Setidaknya 56 warga sipil tewas dalam serangkaian baku tembak saat pasukan parlemen bersenjata bertempur untuk menguasai ibu kota Sudan.
Tiga pekerja bantuan PBB termasuk di antara mereka yang tewas ketika faksi-faksi bersenjata yang saling bersaing bertempur.
Duta Besar AS John Godfrey berlindung ketika tembakan dan ledakan mengguncang ibu kota Sudan, Khartoum.
Dia menulis: “Meningkatnya ketegangan dalam komponen militer hingga pertempuran langsung sangatlah berbahaya.
“Saya mendesak para pemimpin senior militer untuk menghentikan pertempuran.”
Pemerintahan Jenderal Abdel Fattah al-Burhan sedang memerangi pasukan pendukung jalur cepat ketika negara Afrika tersebut berupaya melakukan transisi ke pemerintahan sipil.


Keduanya mengaku menguasai istana presiden dan bandara.
Seorang saksi berkata: “Ada begitu banyak kepanikan dan ketakutan.”
Banyak warga yang terjebak dalam transit, banyak jembatan dan jalan ditutup, serta sekolah-sekolah dikunci.
Perebutan kekuasaan untuk menguasai negara yang dilanda kekacauan ini berlanjut untuk hari kedua pada hari Minggu, dengan sedikitnya 56 orang tewas sejauh ini.

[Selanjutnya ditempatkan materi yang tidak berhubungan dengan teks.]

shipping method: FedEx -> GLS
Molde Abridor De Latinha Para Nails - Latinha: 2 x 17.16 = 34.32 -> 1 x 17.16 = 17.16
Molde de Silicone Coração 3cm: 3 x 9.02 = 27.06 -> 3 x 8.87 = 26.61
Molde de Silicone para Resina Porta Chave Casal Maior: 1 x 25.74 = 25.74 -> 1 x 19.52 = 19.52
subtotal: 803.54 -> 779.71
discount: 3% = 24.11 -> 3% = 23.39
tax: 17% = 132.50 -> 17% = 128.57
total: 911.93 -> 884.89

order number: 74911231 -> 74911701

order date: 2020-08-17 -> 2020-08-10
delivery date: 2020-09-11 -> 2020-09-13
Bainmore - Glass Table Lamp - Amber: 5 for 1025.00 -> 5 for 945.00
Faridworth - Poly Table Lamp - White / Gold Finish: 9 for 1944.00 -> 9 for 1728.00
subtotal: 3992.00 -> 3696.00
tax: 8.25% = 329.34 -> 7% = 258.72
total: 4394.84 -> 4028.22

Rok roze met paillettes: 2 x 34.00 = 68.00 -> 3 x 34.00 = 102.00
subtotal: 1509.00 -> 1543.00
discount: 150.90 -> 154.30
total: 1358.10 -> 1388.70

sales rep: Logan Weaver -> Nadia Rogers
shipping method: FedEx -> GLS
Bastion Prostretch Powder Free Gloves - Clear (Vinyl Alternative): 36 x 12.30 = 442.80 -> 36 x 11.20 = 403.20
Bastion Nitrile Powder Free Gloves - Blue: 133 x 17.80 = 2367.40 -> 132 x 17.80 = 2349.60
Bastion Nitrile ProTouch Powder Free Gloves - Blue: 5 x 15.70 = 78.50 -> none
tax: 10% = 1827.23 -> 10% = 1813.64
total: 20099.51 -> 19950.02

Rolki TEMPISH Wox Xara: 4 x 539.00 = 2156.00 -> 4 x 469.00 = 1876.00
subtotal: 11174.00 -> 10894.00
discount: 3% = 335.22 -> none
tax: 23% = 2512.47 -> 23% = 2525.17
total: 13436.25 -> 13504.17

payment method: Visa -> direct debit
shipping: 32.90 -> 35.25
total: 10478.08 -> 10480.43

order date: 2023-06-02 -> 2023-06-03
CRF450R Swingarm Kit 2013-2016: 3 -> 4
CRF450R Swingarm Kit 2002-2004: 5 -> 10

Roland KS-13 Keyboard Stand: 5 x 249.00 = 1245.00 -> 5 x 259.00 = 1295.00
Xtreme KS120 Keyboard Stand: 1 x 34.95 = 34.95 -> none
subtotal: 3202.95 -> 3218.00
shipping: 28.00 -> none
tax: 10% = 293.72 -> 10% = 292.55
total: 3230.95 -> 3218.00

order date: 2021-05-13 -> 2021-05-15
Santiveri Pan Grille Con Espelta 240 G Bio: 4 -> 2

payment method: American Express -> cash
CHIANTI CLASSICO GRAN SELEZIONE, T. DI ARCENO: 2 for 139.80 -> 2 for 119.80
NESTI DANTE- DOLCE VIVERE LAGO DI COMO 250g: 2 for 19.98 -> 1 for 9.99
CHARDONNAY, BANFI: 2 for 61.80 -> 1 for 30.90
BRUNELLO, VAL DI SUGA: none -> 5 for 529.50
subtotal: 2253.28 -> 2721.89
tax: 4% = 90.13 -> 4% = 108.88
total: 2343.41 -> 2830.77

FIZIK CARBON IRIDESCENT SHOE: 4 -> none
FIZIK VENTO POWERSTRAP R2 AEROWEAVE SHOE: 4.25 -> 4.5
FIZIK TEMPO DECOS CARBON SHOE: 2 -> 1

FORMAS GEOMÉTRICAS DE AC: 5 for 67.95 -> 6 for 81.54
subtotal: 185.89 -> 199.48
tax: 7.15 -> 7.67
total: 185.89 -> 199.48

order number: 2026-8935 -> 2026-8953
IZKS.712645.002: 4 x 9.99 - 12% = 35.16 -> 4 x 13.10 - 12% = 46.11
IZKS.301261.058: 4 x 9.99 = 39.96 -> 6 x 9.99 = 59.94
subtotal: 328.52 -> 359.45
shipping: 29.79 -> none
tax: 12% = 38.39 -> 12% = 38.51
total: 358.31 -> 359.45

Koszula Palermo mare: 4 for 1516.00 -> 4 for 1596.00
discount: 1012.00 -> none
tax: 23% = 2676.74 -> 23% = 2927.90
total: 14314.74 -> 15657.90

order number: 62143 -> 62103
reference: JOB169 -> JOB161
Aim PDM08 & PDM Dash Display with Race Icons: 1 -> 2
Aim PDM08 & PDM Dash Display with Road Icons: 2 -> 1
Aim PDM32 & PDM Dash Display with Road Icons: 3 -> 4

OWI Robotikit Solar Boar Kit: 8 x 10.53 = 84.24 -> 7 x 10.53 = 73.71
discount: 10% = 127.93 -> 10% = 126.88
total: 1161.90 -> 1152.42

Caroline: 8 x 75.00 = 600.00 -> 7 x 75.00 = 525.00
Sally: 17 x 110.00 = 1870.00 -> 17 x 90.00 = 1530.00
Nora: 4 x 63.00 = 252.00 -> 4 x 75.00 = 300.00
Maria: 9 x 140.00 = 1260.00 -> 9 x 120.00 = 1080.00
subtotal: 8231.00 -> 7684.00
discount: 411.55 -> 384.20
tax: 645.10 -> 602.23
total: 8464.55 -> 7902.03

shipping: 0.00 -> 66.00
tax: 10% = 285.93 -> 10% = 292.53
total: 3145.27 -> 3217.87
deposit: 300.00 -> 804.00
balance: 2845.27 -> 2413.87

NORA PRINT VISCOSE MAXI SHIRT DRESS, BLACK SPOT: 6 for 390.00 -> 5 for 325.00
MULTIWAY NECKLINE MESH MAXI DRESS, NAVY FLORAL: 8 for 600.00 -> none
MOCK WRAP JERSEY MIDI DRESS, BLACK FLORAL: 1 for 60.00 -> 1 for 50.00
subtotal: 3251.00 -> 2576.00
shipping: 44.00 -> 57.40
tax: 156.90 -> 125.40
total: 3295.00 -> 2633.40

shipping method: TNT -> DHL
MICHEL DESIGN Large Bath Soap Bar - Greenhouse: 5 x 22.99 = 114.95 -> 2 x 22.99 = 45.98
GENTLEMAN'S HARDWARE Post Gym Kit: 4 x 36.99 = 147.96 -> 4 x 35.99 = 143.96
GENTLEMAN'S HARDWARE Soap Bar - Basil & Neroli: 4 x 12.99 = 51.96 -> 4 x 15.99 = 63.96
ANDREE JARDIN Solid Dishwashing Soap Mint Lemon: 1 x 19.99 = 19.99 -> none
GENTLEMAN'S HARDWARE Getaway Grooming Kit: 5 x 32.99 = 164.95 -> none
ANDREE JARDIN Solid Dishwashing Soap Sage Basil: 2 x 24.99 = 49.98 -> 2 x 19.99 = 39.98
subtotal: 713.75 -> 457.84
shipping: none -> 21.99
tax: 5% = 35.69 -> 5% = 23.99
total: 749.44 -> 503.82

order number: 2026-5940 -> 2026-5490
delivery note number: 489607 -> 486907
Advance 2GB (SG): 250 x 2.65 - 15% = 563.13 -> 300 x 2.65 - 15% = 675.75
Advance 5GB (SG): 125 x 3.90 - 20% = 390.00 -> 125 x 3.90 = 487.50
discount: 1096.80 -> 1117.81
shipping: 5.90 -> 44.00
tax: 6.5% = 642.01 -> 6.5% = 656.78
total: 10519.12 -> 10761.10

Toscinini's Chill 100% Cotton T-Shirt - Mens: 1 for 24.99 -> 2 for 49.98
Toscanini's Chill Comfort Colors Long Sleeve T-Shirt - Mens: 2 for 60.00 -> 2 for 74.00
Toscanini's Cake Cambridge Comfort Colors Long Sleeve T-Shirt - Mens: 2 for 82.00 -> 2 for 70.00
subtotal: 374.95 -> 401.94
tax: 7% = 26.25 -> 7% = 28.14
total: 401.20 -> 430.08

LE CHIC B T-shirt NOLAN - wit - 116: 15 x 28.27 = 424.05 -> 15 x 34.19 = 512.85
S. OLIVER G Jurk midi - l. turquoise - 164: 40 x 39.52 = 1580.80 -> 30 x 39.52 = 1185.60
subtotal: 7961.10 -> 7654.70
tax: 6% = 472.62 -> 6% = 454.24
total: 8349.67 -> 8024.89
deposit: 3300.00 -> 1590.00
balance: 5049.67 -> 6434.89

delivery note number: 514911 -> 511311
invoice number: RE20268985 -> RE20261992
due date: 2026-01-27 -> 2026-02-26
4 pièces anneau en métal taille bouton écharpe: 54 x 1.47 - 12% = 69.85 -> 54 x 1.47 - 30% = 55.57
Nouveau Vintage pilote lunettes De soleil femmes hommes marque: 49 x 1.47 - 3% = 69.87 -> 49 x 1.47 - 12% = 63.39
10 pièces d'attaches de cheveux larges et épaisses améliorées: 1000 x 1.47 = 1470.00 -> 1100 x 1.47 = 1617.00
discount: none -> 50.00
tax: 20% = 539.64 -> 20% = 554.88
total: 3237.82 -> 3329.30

Sindikat Dokter Sudan mengatakan hampir 600 orang terluka, termasuk warga sipil dan pejuang.
Menteri Luar Negeri James Cleverly meminta kepemimpinan Sudan untuk “menahan dan mengurangi ketegangan pasukan”.
Ketegangan antara kedua belah pihak meningkat dalam beberapa bulan terakhir, sehingga memaksa tertundanya penandatanganan perjanjian dengan partai politik untuk menghidupkan kembali transisi demokrasi di negara tersebut.
Mereka menjalin kemitraan setelah mantan pemimpin Omar al Bashir digulingkan pada tahun 2019.
Namun Panglima Angkatan Darat Jenderal Abdel Fattah telah menjadi presiden de facto sejak kudeta militer pada Oktober 2021.
Pertempuran sengit terjadi pada Minggu pagi di ibu kota Khartoum dan kota tetangga Omdurman.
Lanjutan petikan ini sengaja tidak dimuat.